Closed Danc2050 closed 2 years ago

Danc2050 commented 2 years ago

Daniel's Post

After running the TimeTrials.ipynb benchmark, some numbers are showing up as Composite when run on the CPU notebook, even though they are prime. I am not sure if this is also on a TPU, I am testing this now. Here are the results and the full output file: CPUVersion.txt

2 tested in 0.16403603553771973 sec: composite
3 tested in 0.0206449031829834 sec: composite
19937 tested in 4381.768760204315 sec: composite
21701 tested in 5119.884444952011 sec: composite
23209 tested in 5771.275307416916 sec: composite

@tdulcet posted what he believes the issue may be for 3. It is possible that the issue expands up into higher numbers, as seen above. Here is Teal's fix for 3 and possibly the above:

Teal's Post

I do not believe 2²-1 is possible to PRP test, but 2³-1 should work. This issue is this line: https://github.com/TPU-Mersenne-Prime-Search/TensorPrime/blob/a86883bc48e52da7d3584d9420985cda5553fcc5/prptest.py#L14-L15 For type 3 residues it would be s == 9 % n as I did in my original PRP example programs (or more precisely s == (a * a) % n, where a is the PRP base), although they should of course use type 1 residues by default...

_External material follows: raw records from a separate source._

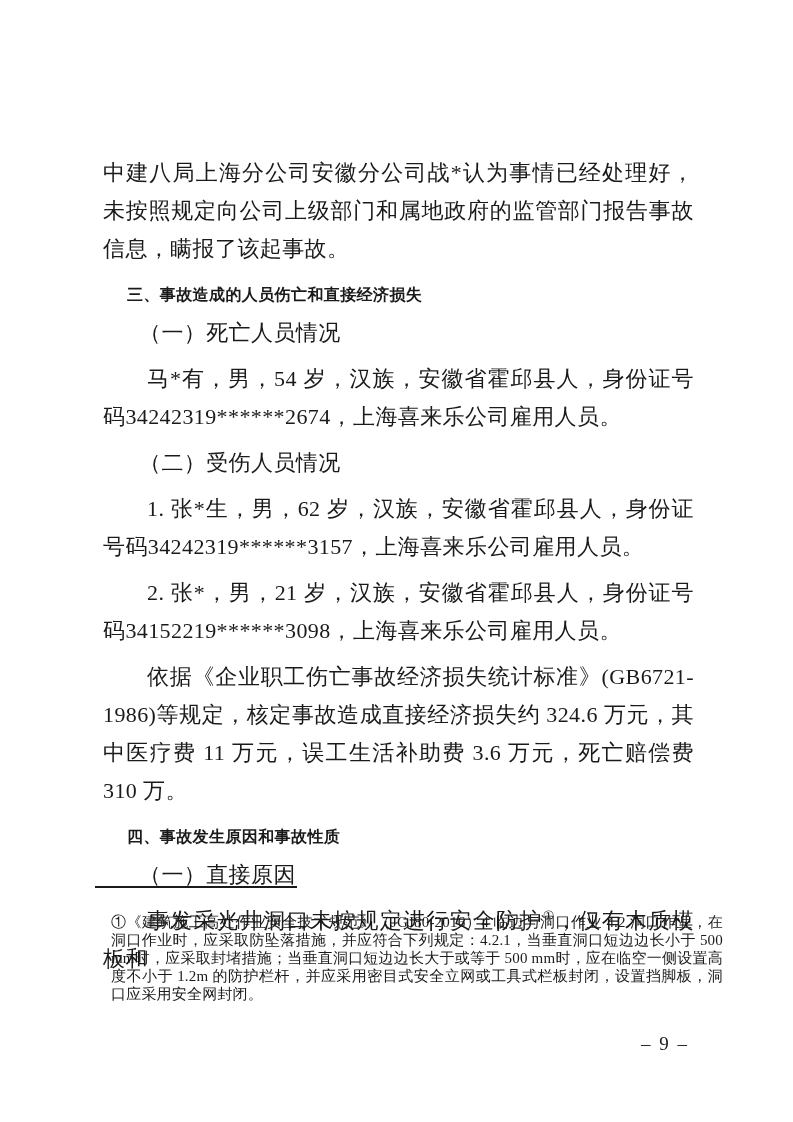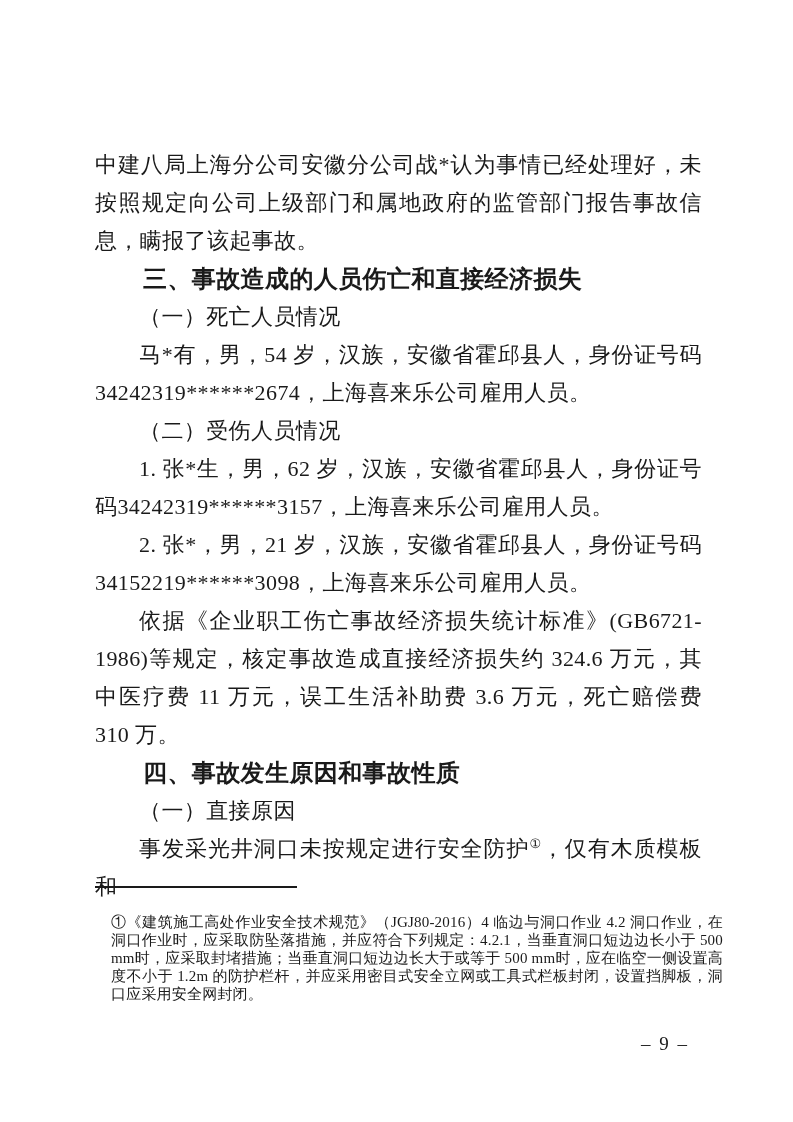--- a/index.html
+++ b/index.html
@@ -28,7 +28,7 @@
     letter-spacing: 0.4px;
   }
   .para {
-    margin: 0;
+    margin: 8px;
     text-indent: 2em;
   }
   .para.no-indent {

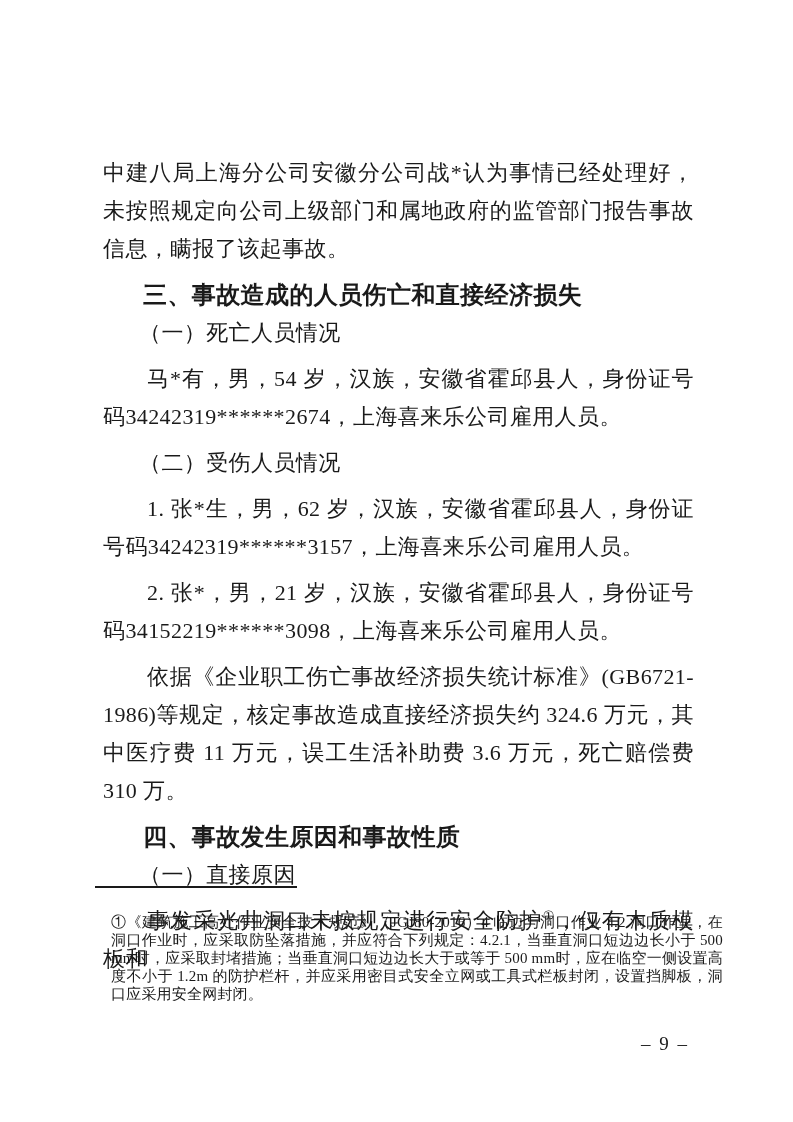--- a/index.html
+++ b/index.html
@@ -39,7 +39,7 @@
     text-indent: 2em;
     font-family: "Liberation Sans", "DejaVu Sans", sans-serif;
     font-weight: bold;
-    font-size: 24px;
+    font-size: 16px;
     line-height: 38px;
   }
   .heading-2 {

Originally posted by @tdulcet in https://github.com/TPU-Mersenne-Prime-Search/TensorPrime/issues/24#issuecomment-1044303207

tdulcet commented 2 years ago

It is possible that the issue expands up into higher numbers, as seen above.

The issue with higher numbers is likely a round off error (ROE), as it needs to use a higher FFT length, although it could of course also be a bug in their program. Adding ROE checking and GEC would be a good start to identify the problem, as would outputting the interim residues in hexadecimal format to compare with those from the existing GIMPS programs...

willfarris commented 2 years ago

As Teal mentioned, this was almost certainly due to the ROE issues we've discussed. As far as we can tell all prime numbers which can be tested by our program now test as "probably prime" in the latest master.